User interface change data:
+ + +

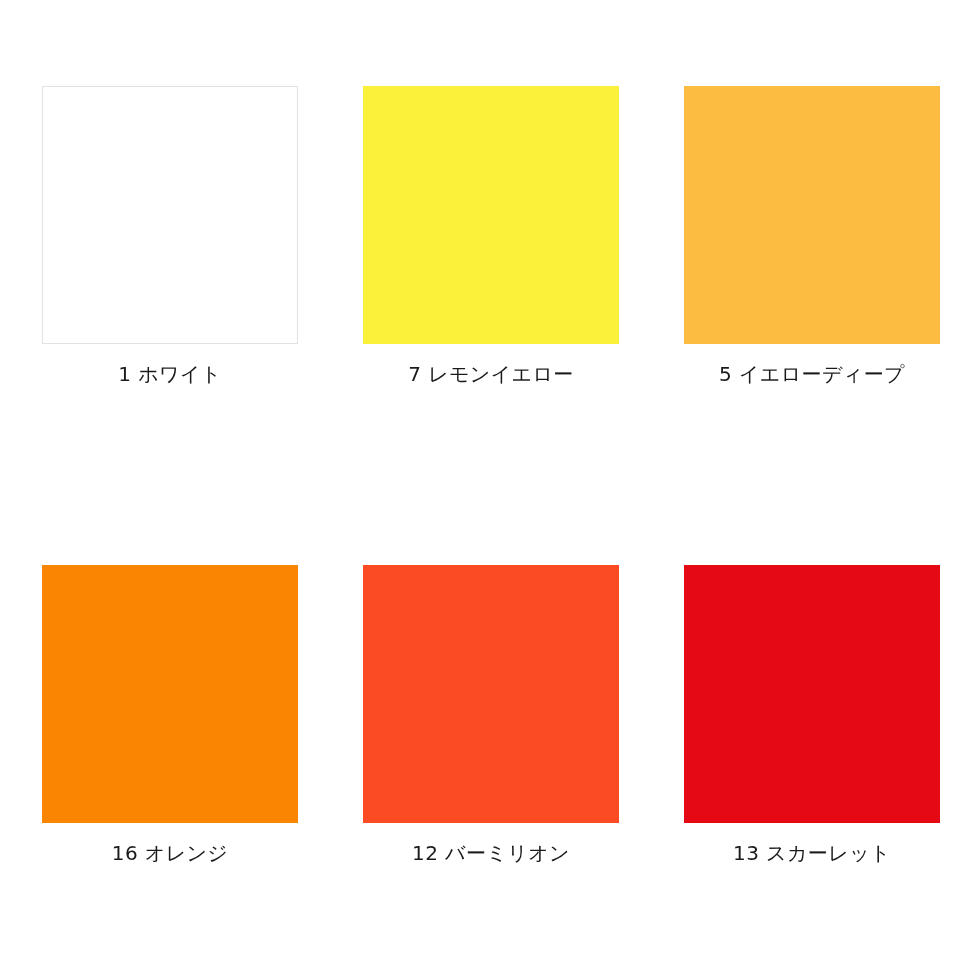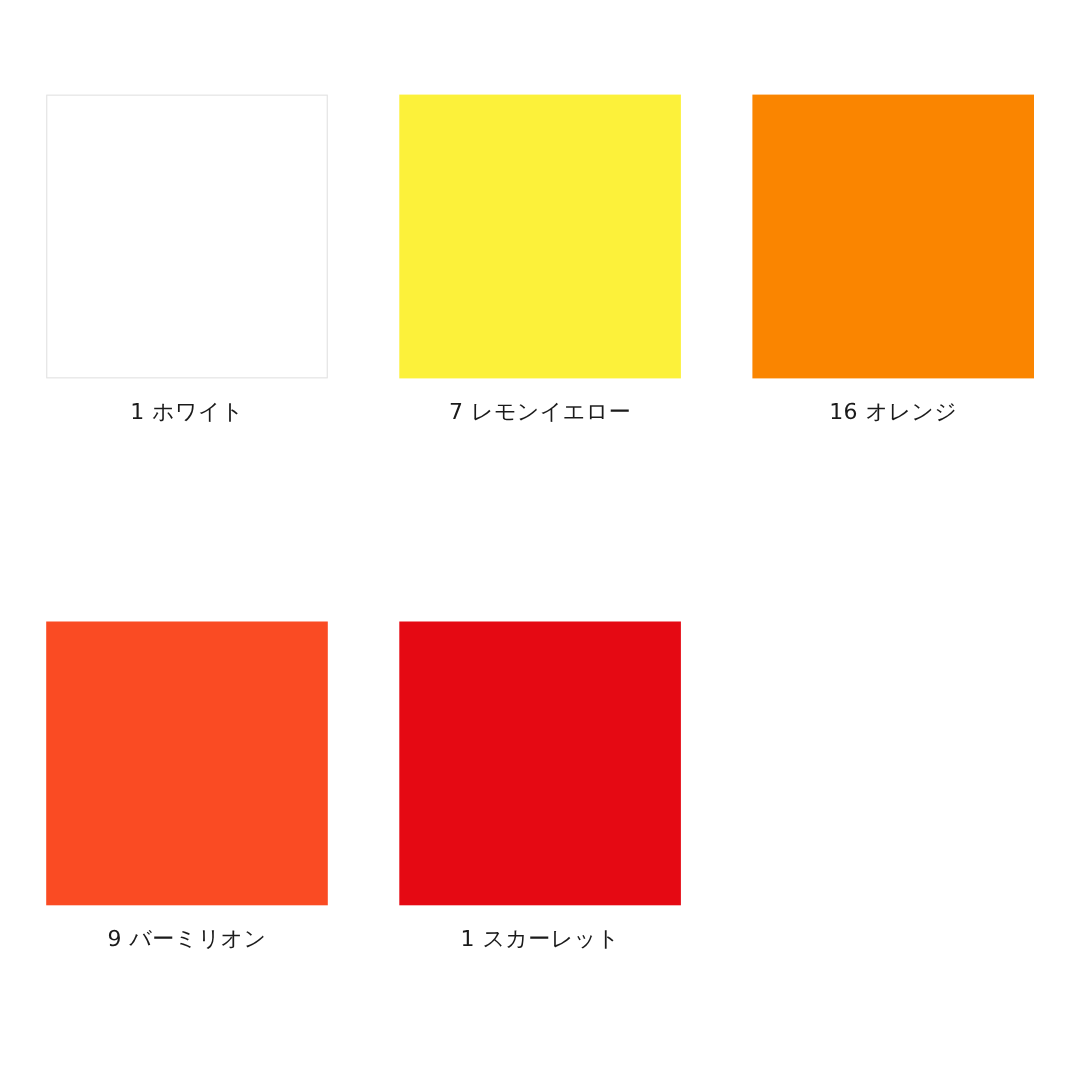"5 イエローディープ" div.swatch-cell { html: none -> <div> <div></div> <div>5 イエローディープ</div> </div> }
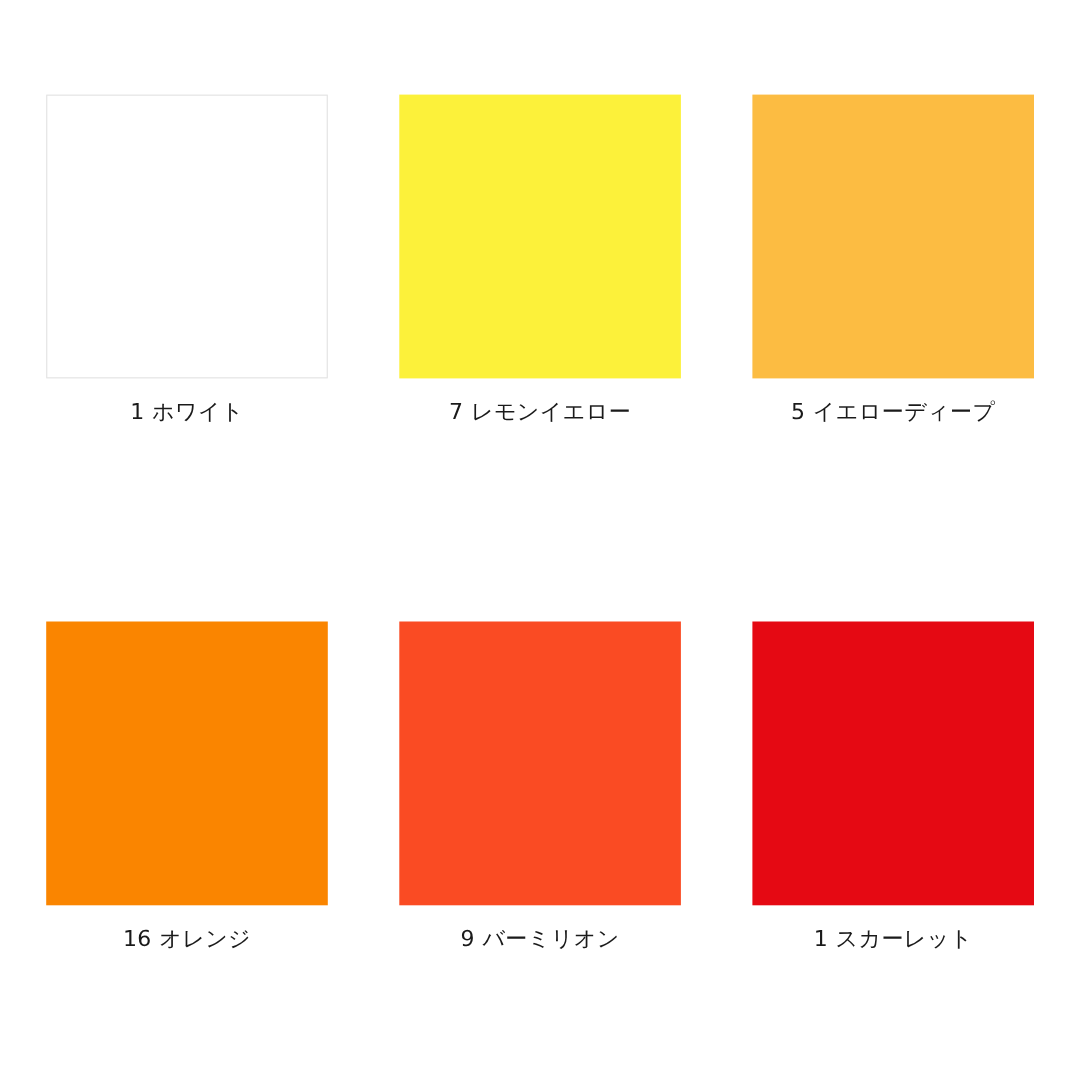"9 バーミリオン" div.swatch-label { text: 9 -> 12 }
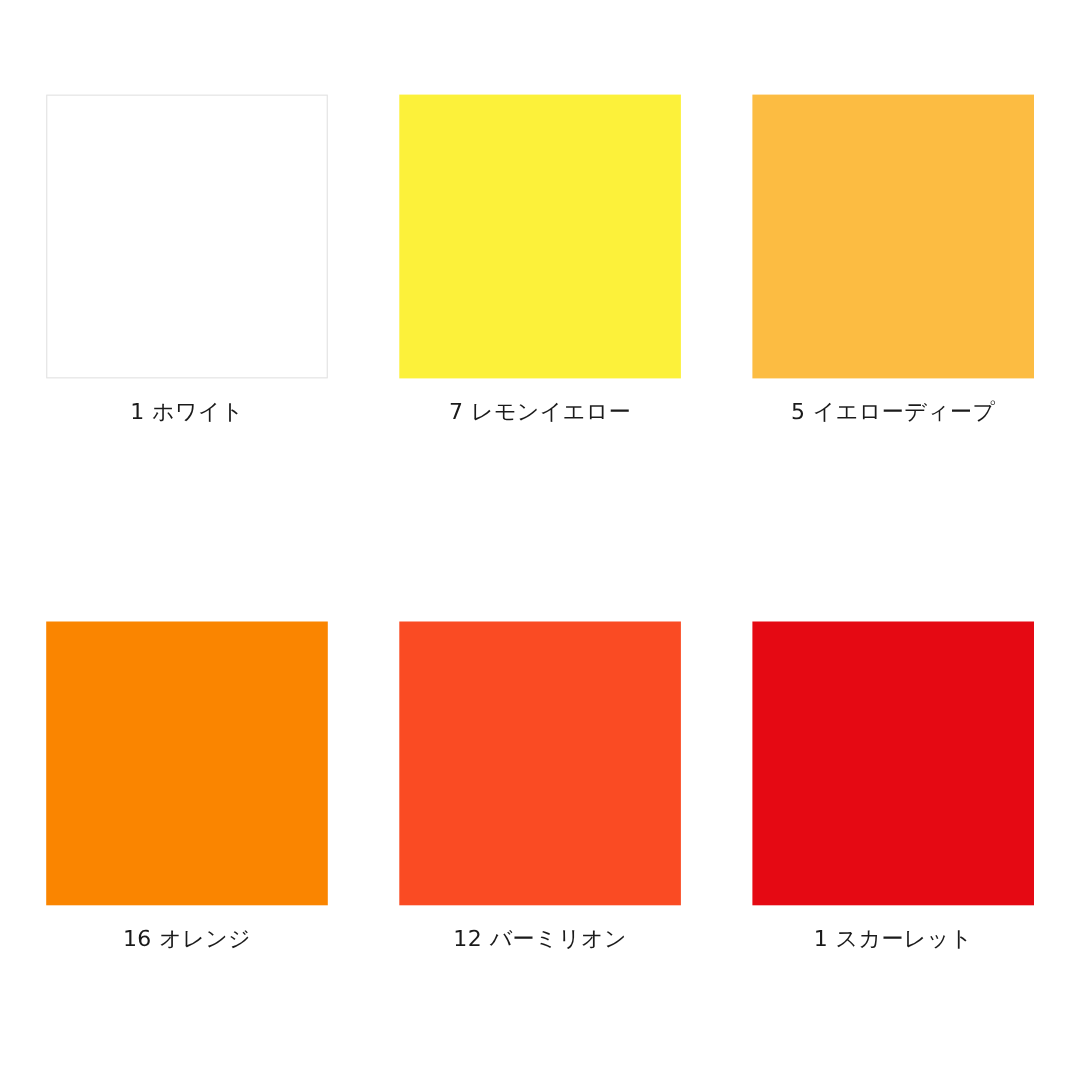"1 スカーレット" div.swatch-label { text: 1 -> 13 }
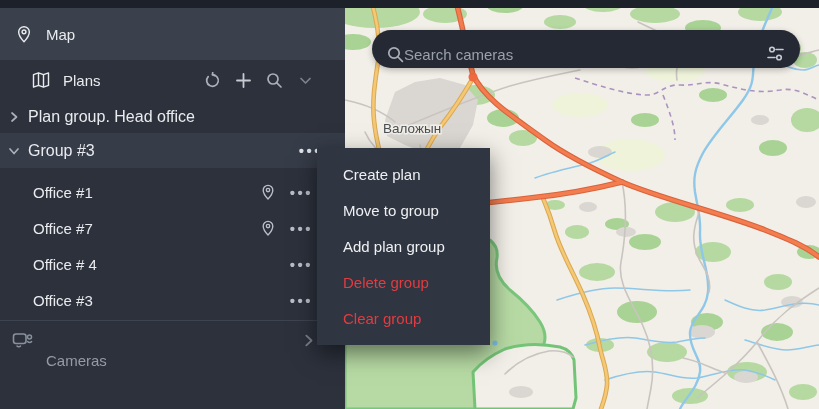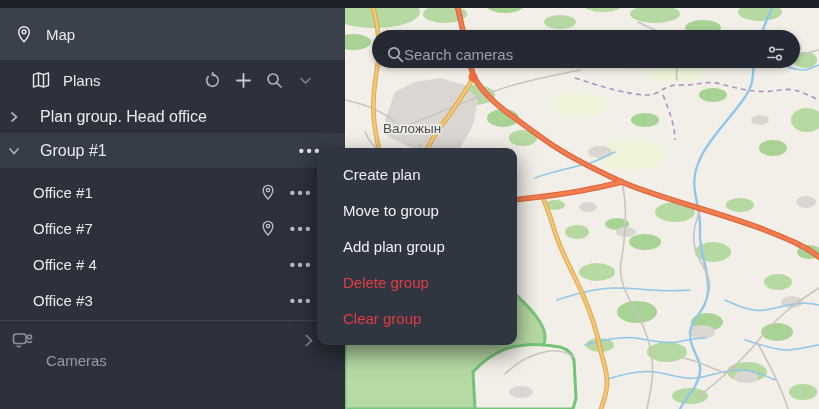"Plan group. Head office" .tree-row { gap: 20px -> 8px }
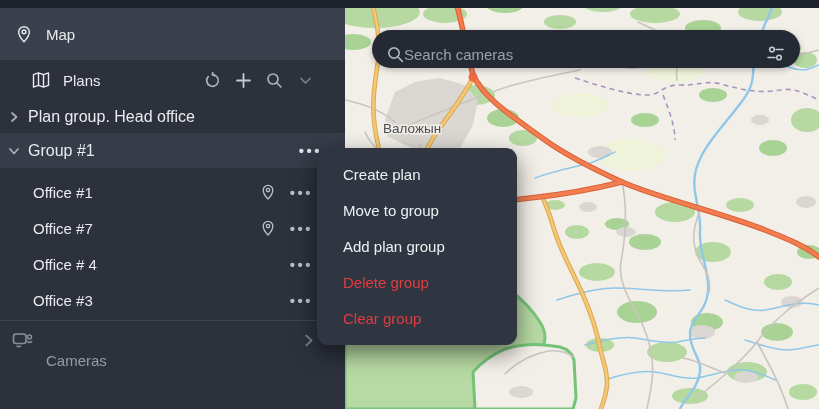"Group #1" span { text: 1 -> 3 }
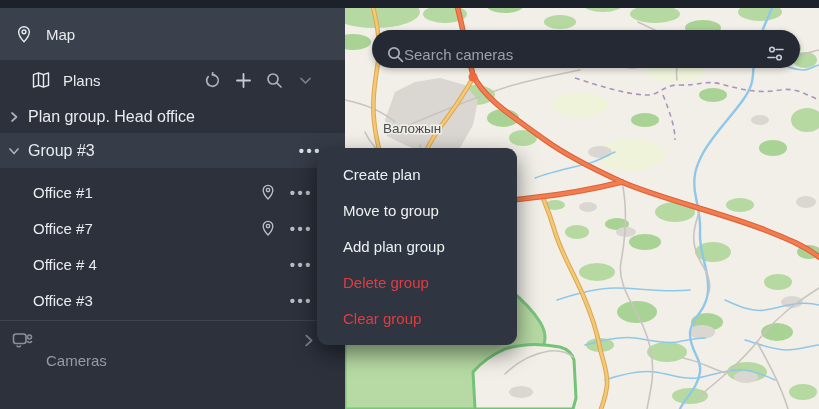"Create plan" .context-menu { border-radius: 11px -> 0; width: 200px -> 173px }
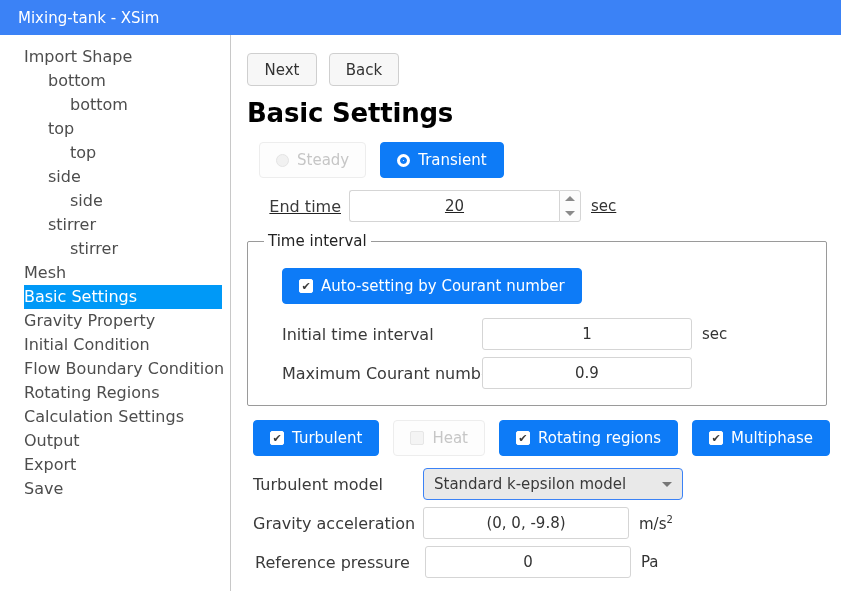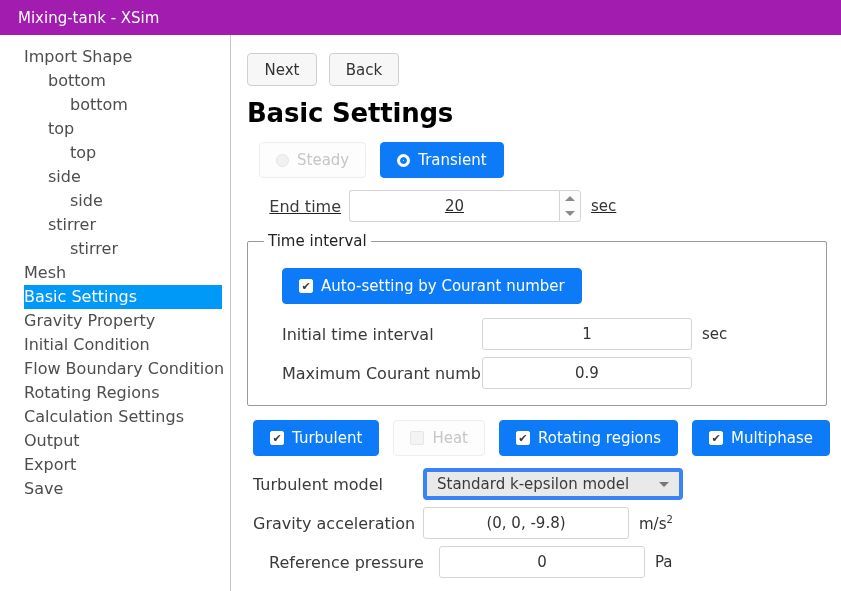"Mixing-tank - XSim" .titlebar { background: #a21caf -> #3b82f6 }
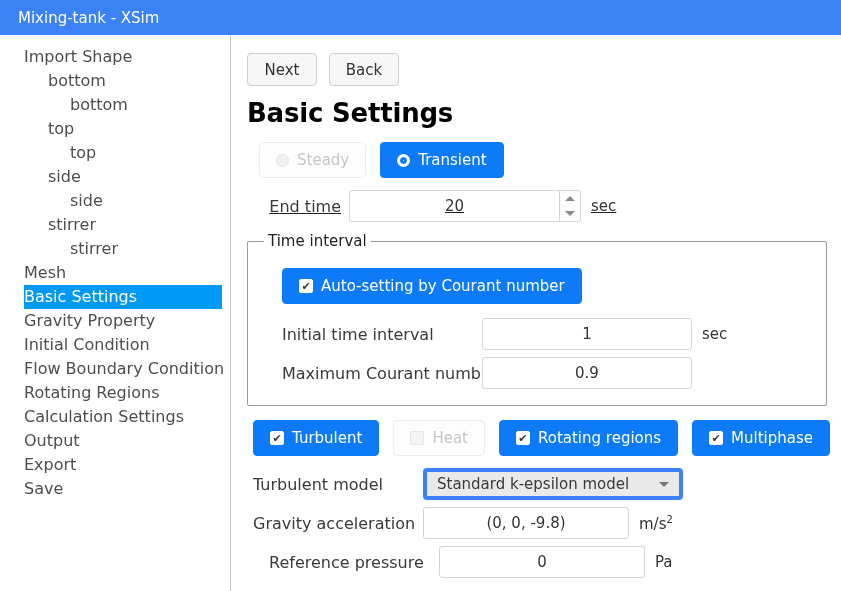"Standard k-epsilon model" .selectbox { border: 4px solid #3b82f6 -> 1px solid #3b82f6 }
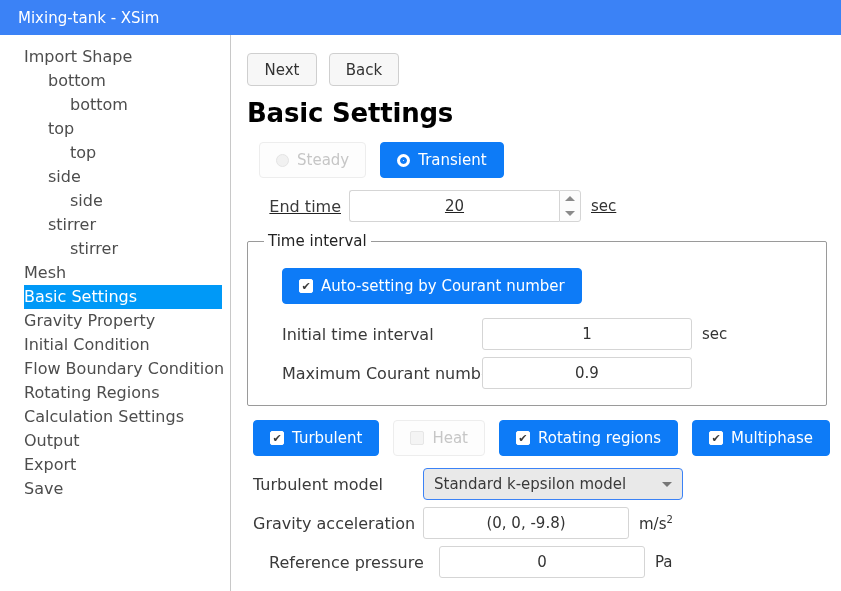"Reference pressure" div.fieldrow { margin-left: 22px -> 8px }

+ + +

Give the records above again in full and exactly, but exclude every picture.

"5 イエローディープ" div.swatch-cell { html: none -> <div> <div></div> <div>5 イエローディープ</div> </div> }
"9 バーミリオン" div.swatch-label { text: 9 -> 12 }
"1 スカーレット" div.swatch-label { text: 1 -> 13 }
"Plan group. Head office" .tree-row { gap: 20px -> 8px }
"Group #1" span { text: 1 -> 3 }
"Create plan" .context-menu { border-radius: 11px -> 0; width: 200px -> 173px }
"Mixing-tank - XSim" .titlebar { background: #a21caf -> #3b82f6 }
"Standard k-epsilon model" .selectbox { border: 4px solid #3b82f6 -> 1px solid #3b82f6 }
"Reference pressure" div.fieldrow { margin-left: 22px -> 8px }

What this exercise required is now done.